Segment Start: SOURCE INFORMATION

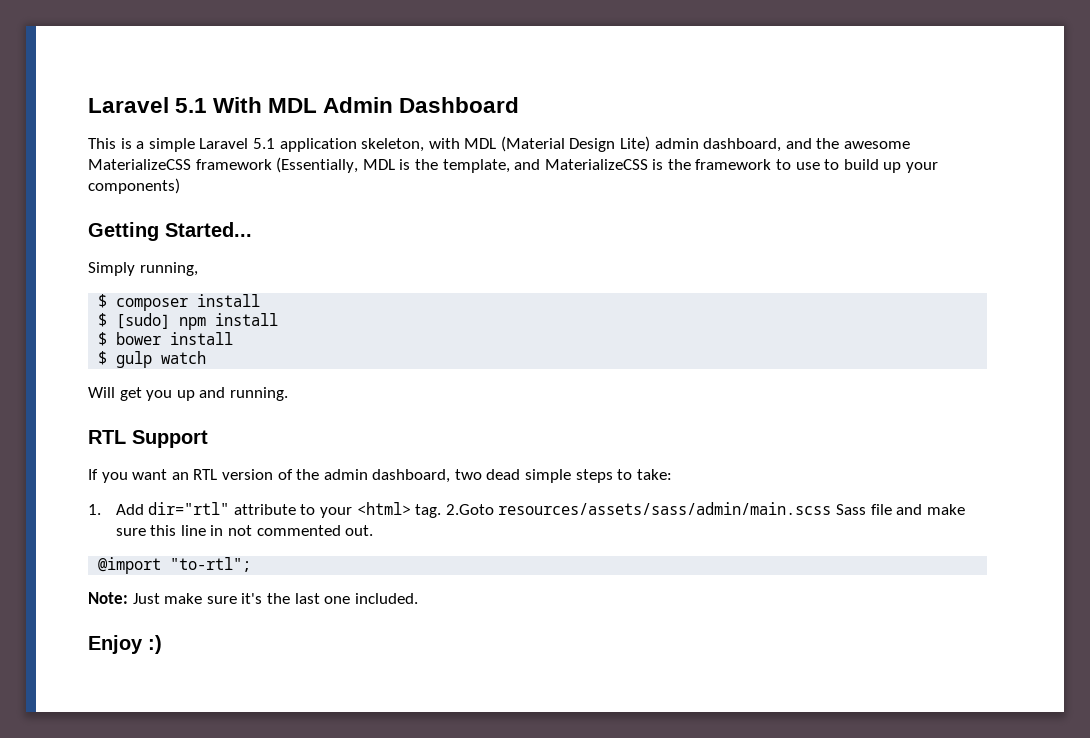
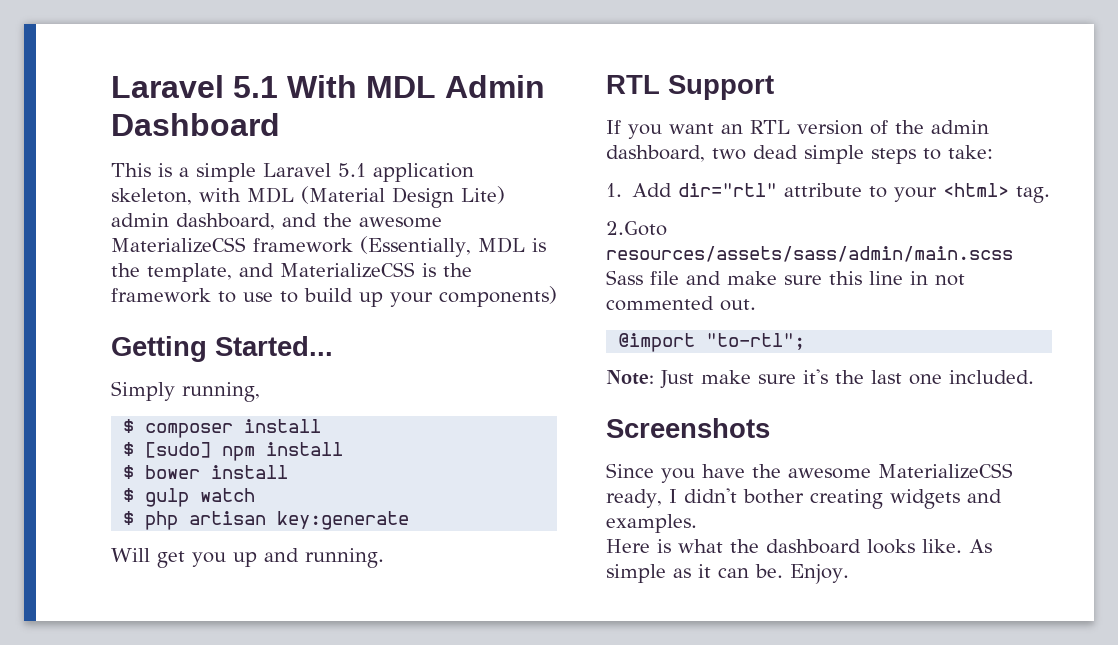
(207, 357) none -> [123,511,410,530] // $ php artisan key:generate
(442, 511) none -> (1051, 194) //
[88,635,162,654] Enjoy :) -> [606,418,770,438] [606,463,1013,483] [606,488,1002,509] [606,514,697,533] [606,539,992,554] [606,564,849,584] Screenshots // Since you have the awesome MaterializeCSS ready, I didn't bother creating widgets and examples. // Here is what the dashboard looks like. As simple as it can be. Enjoy.

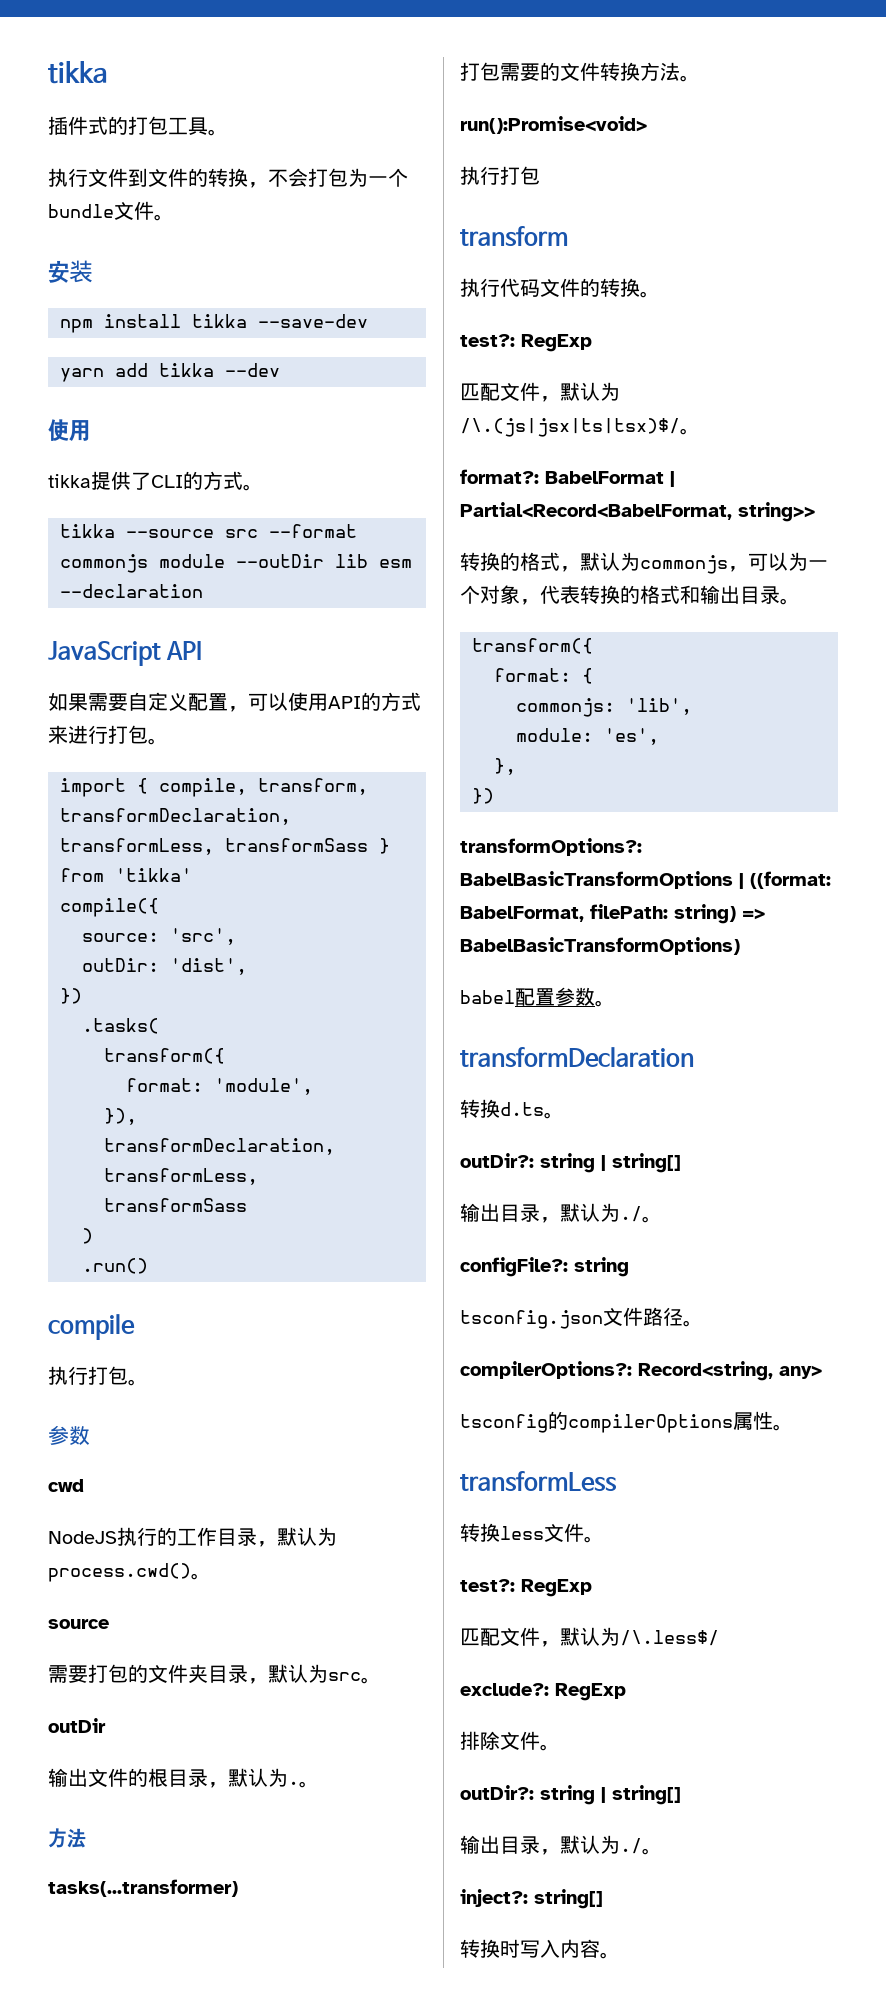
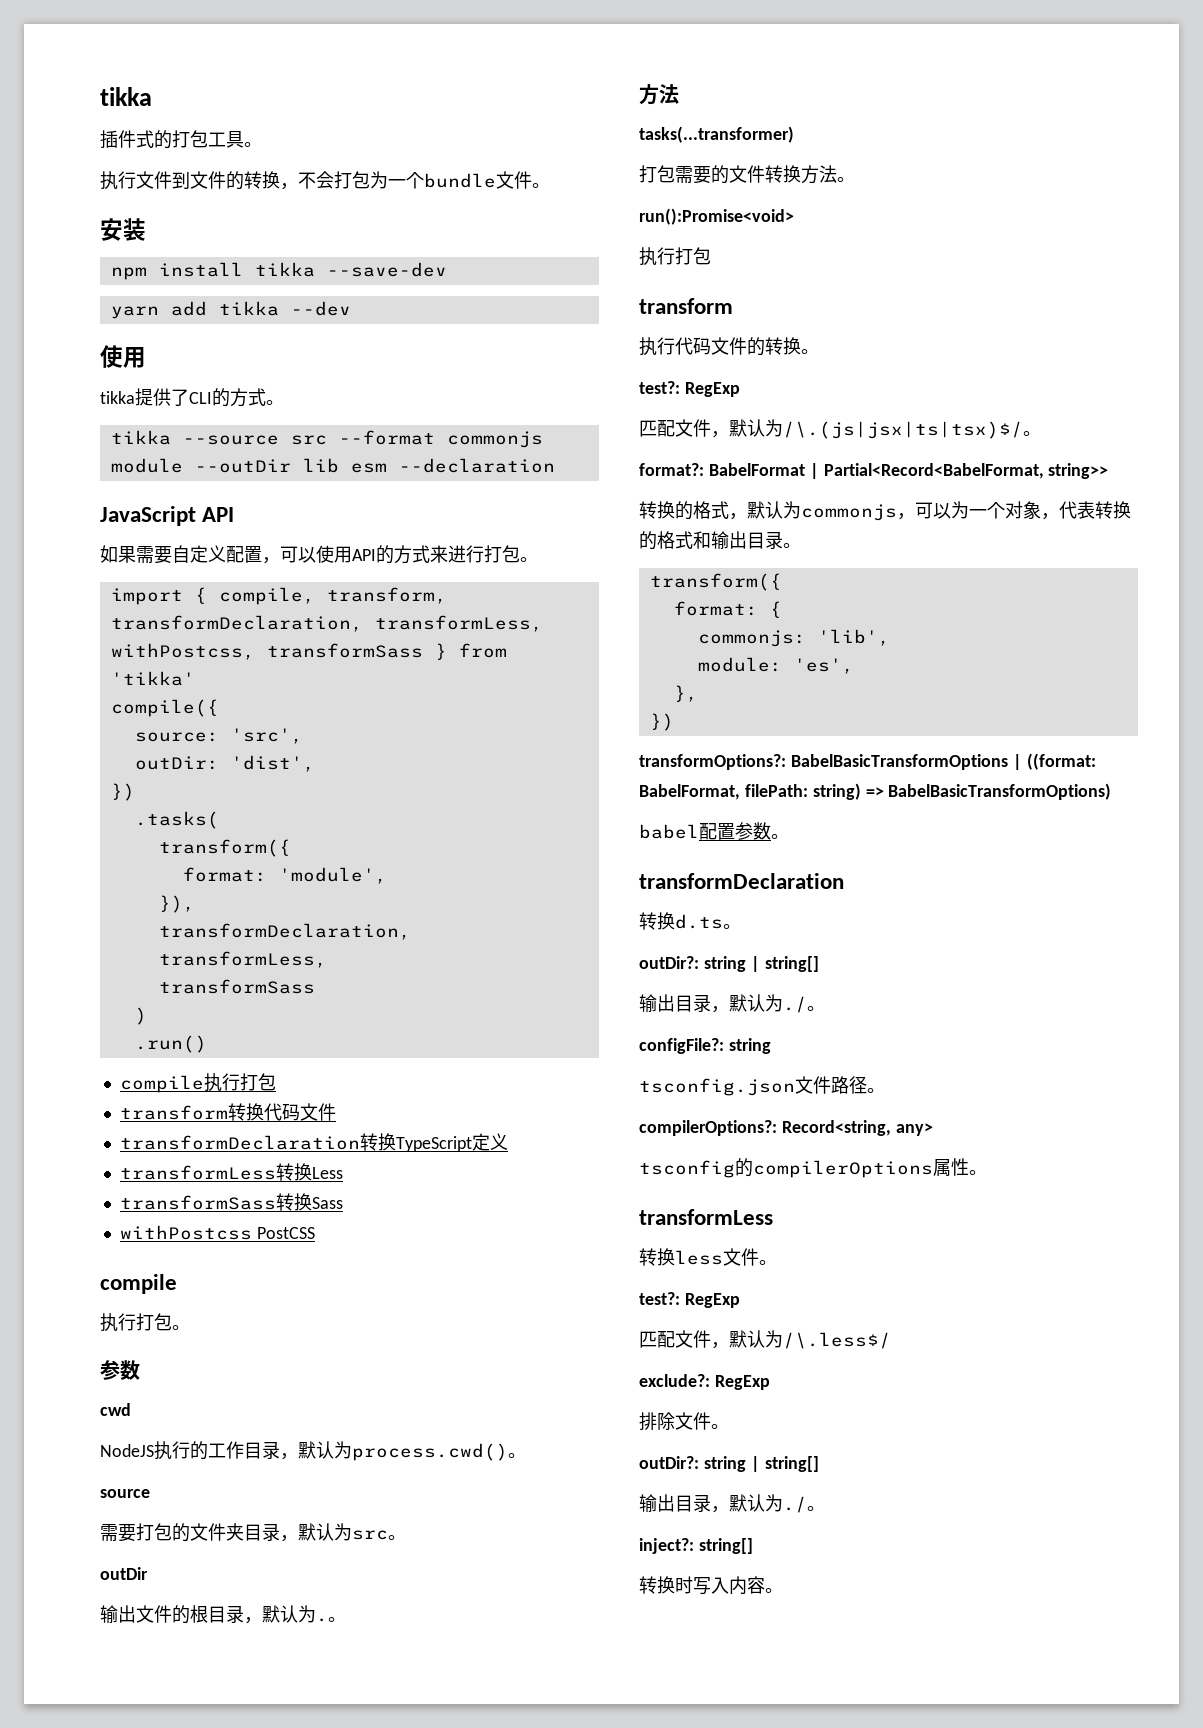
(214, 846) none -> [110,643,255,660] withPostcss,
(148, 1266) none -> [119,1073,276,1093] [119,1103,336,1121] [119,1133,508,1152] [119,1163,343,1181] [119,1193,343,1211] [119,1225,315,1240] // compile执行打包 // transform转换代码文件 // transformDeclaration转换TypeScript定义 // transformLess转换Less // transformSass转换Sass // withPostcss PostCSS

Segment End: SOURCE INFORMATION

REQUIREMENT: Skip the pictures, then return the rest of the data exactly.

ANSWER TO THE PROBLEM:
(207, 357) none -> [123,511,410,530] // $ php artisan key:generate
(442, 511) none -> (1051, 194) //
[88,635,162,654] Enjoy :) -> [606,418,770,438] [606,463,1013,483] [606,488,1002,509] [606,514,697,533] [606,539,992,554] [606,564,849,584] Screenshots // Since you have the awesome MaterializeCSS ready, I didn't bother creating widgets and examples. // Here is what the dashboard looks like. As simple as it can be. Enjoy.

(214, 846) none -> [110,643,255,660] withPostcss,
(148, 1266) none -> [119,1073,276,1093] [119,1103,336,1121] [119,1133,508,1152] [119,1163,343,1181] [119,1193,343,1211] [119,1225,315,1240] // compile执行打包 // transform转换代码文件 // transformDeclaration转换TypeScript定义 // transformLess转换Less // transformSass转换Sass // withPostcss PostCSS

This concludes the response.